- **Exercise inputs**

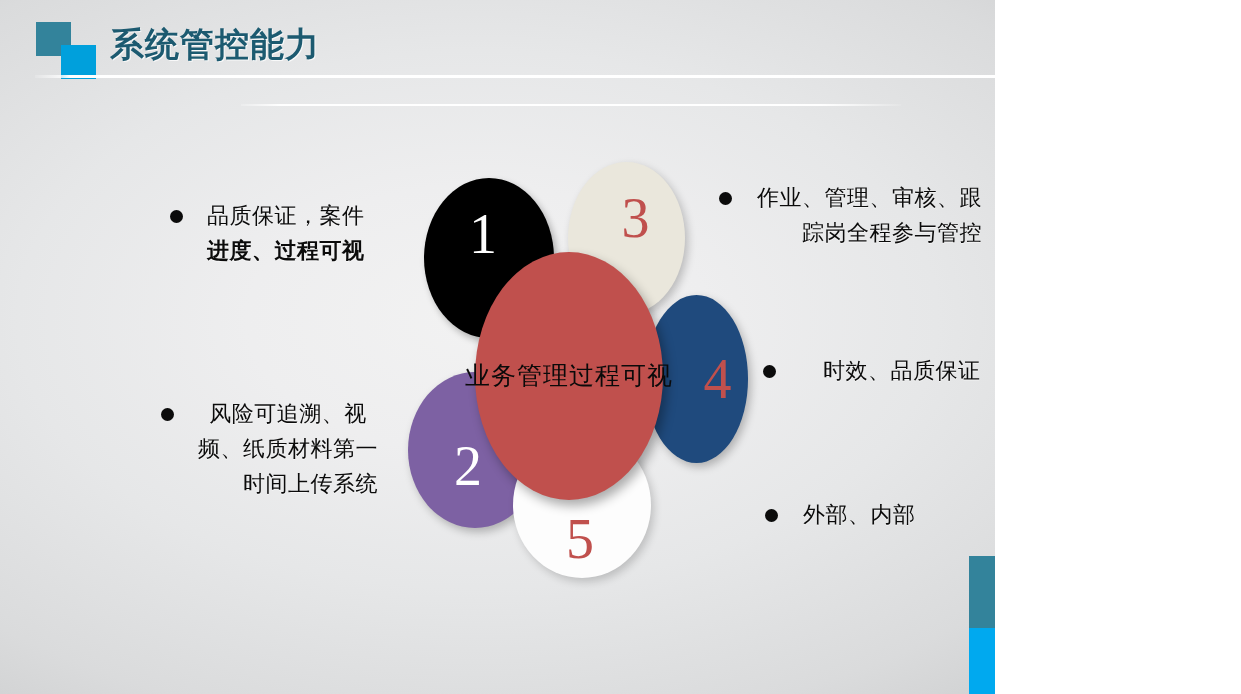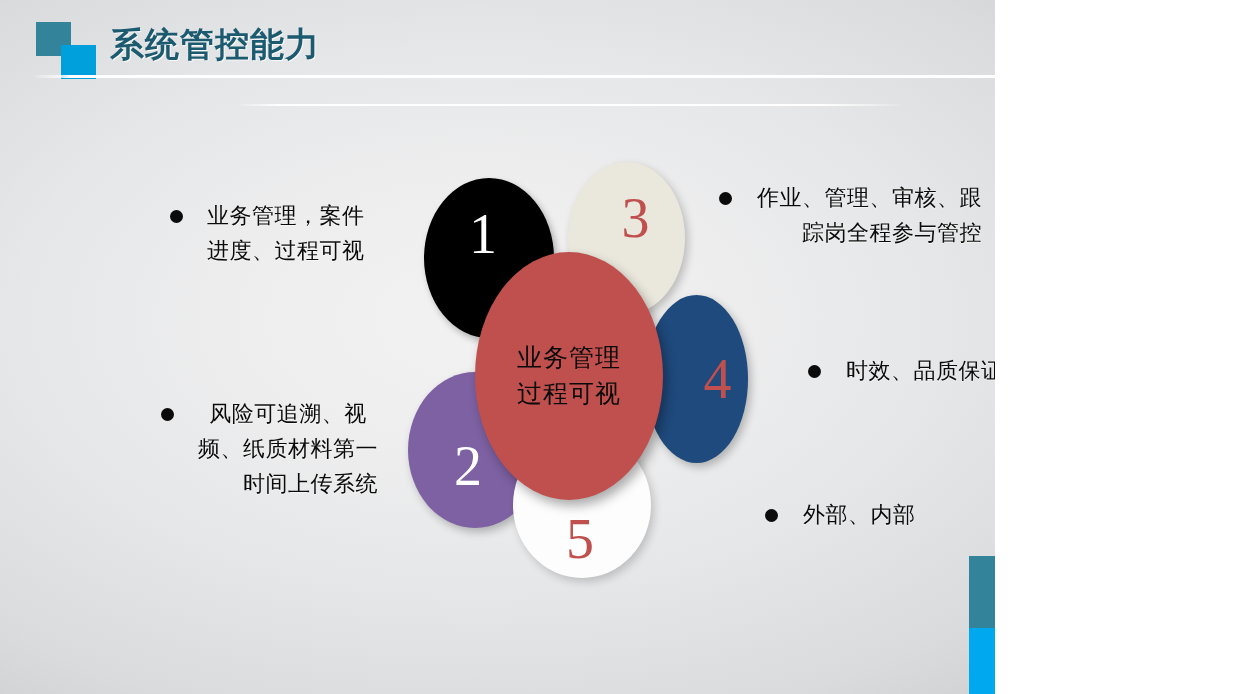--- a/index.html
+++ b/index.html
@@ -310,7 +310,7 @@
   <div class="bullet b-left bullet-left-1">
     <span class="dot"></span>
     <div class="txt">
-      <div>业务管理，案件</div>
+      <div>品质保证，案件</div>
       <div>进度、过程可视</div>
     </div>
   </div>

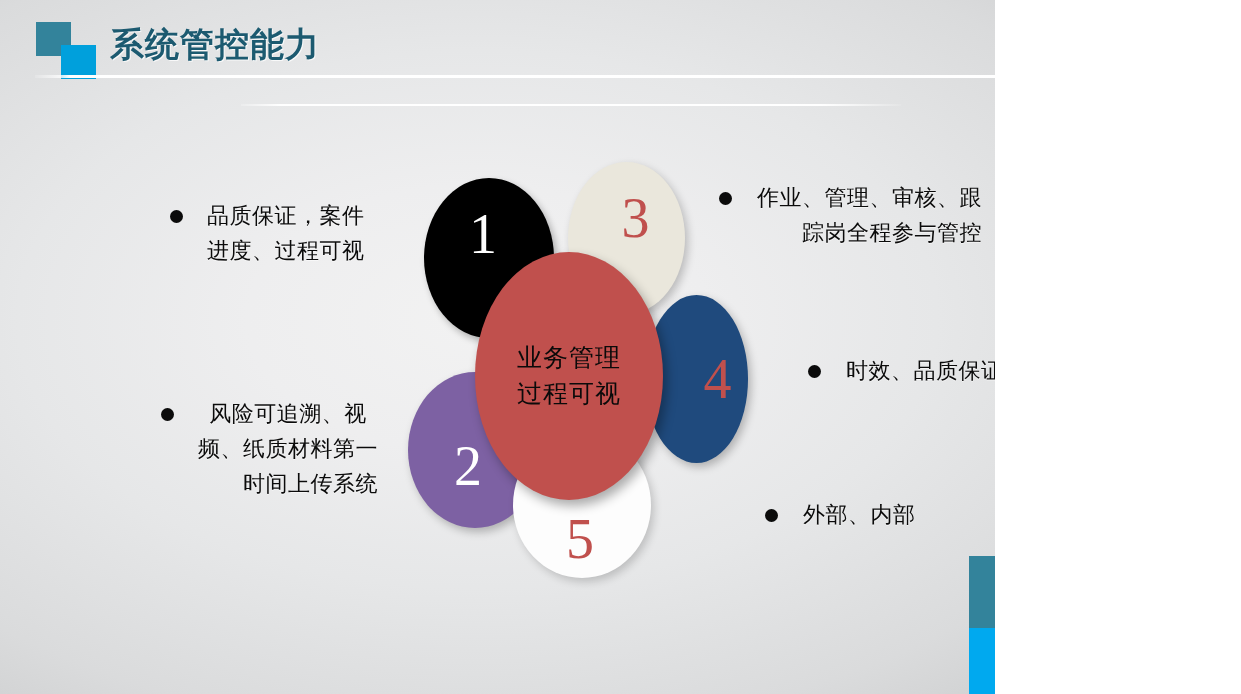--- a/index.html
+++ b/index.html
@@ -248,7 +248,7 @@
   .b-right .txt { margin-left: 25px; text-align: right; }
 
   .bullet-left-1  { left: 170px; top: 198px; }
-  .bullet-left-1 .txt > div:nth-child(2) { text-align: center; }
+  .bullet-left-1 .txt > div:nth-child(2) { text-align: center; font-weight: bold; }
 
   .bullet-left-2  { left: 161px; top: 396px; }
   .bullet-left-2 .txt > div:nth-child(2) { text-align: center; }

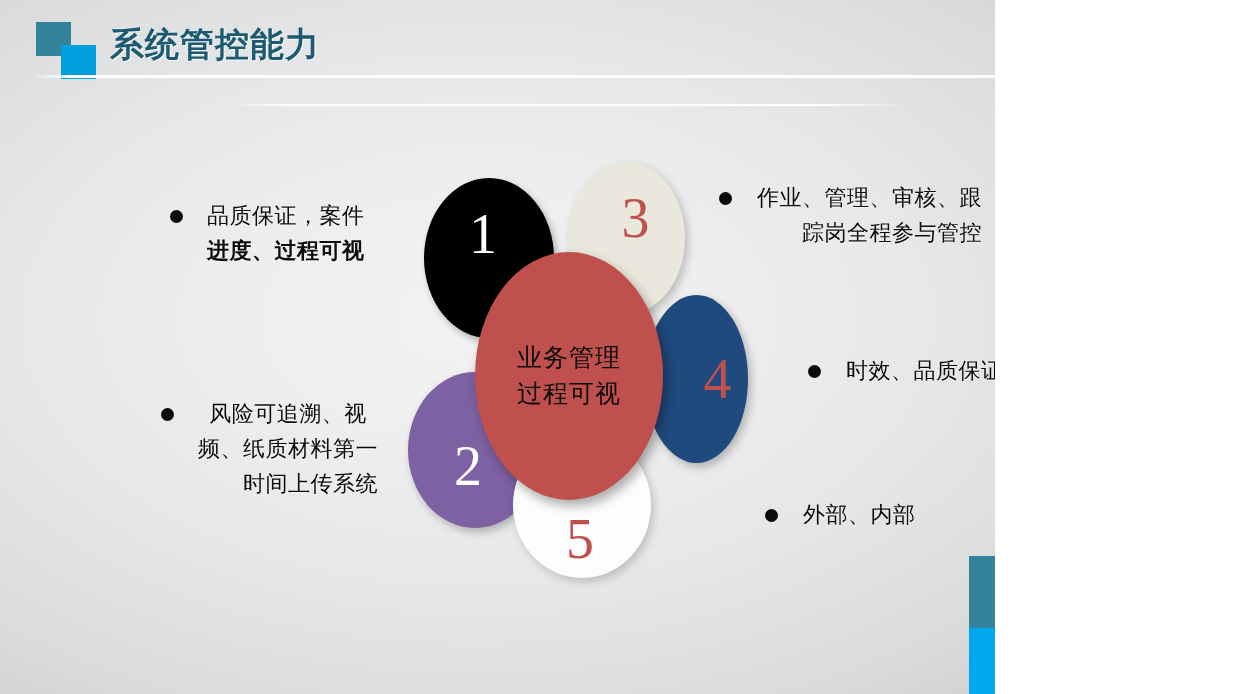--- a/index.html
+++ b/index.html
@@ -207,7 +207,7 @@
     background: #c0504d;
     box-shadow: 4px 6px 11px rgba(0,0,0,0.32);
     z-index: 5;
-    flex-direction: column;
+    flex-direction: row;
   }
   .core-line {
     font-family: "Liberation Serif", "DejaVu Serif", serif;

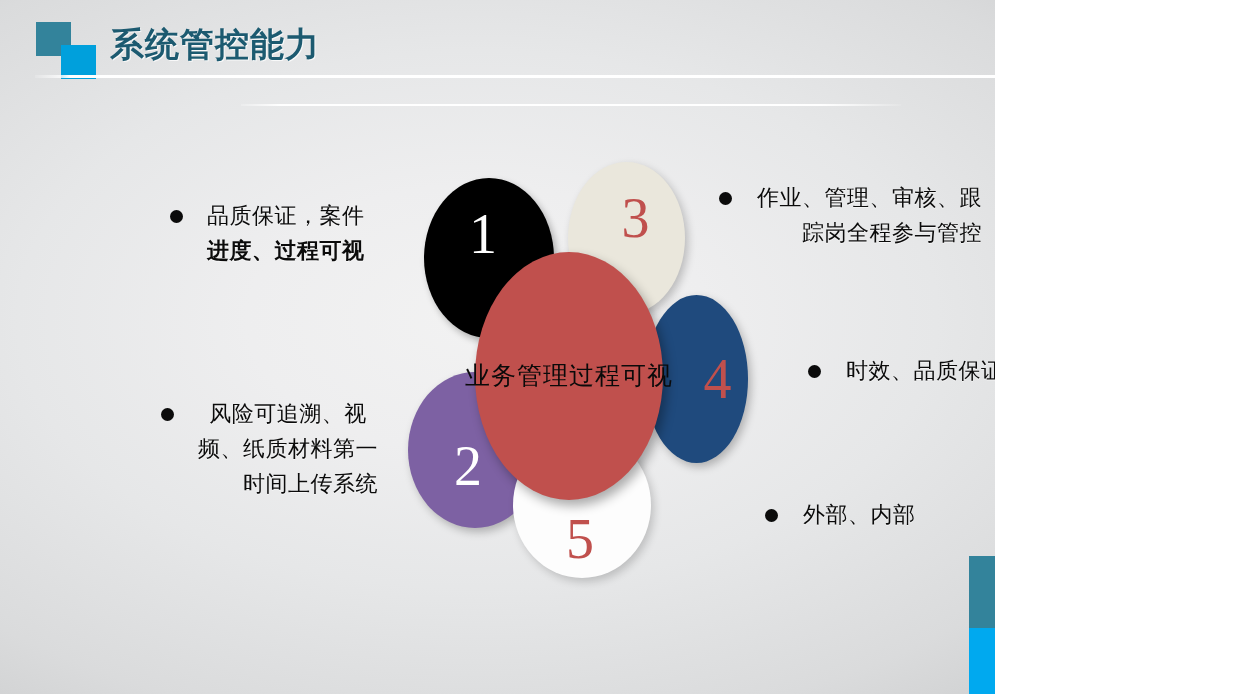--- a/index.html
+++ b/index.html
@@ -257,7 +257,7 @@
   .bullet-right-1 { left: 719px; top: 180px; }
   .bullet-right-1 .txt > div:nth-child(2) { padding-left: 28px; }
 
-  .bullet-right-2 { left: 808px; top: 353px; }
+  .bullet-right-2 { left: 763px; top: 353px; gap: 22px; }
 
   .bullet-right-3 { left: 765px; top: 497px; }
   .bullet-right-3 .txt > div:nth-child(2) { padding-left: 4px; }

- **Exercise details**
Copy every line from the records above that contains the string "class".

- **Solution to this problem**
   <div class="bullet b-left bullet-left-1">
     <span class="dot"></span>
     <div class="txt">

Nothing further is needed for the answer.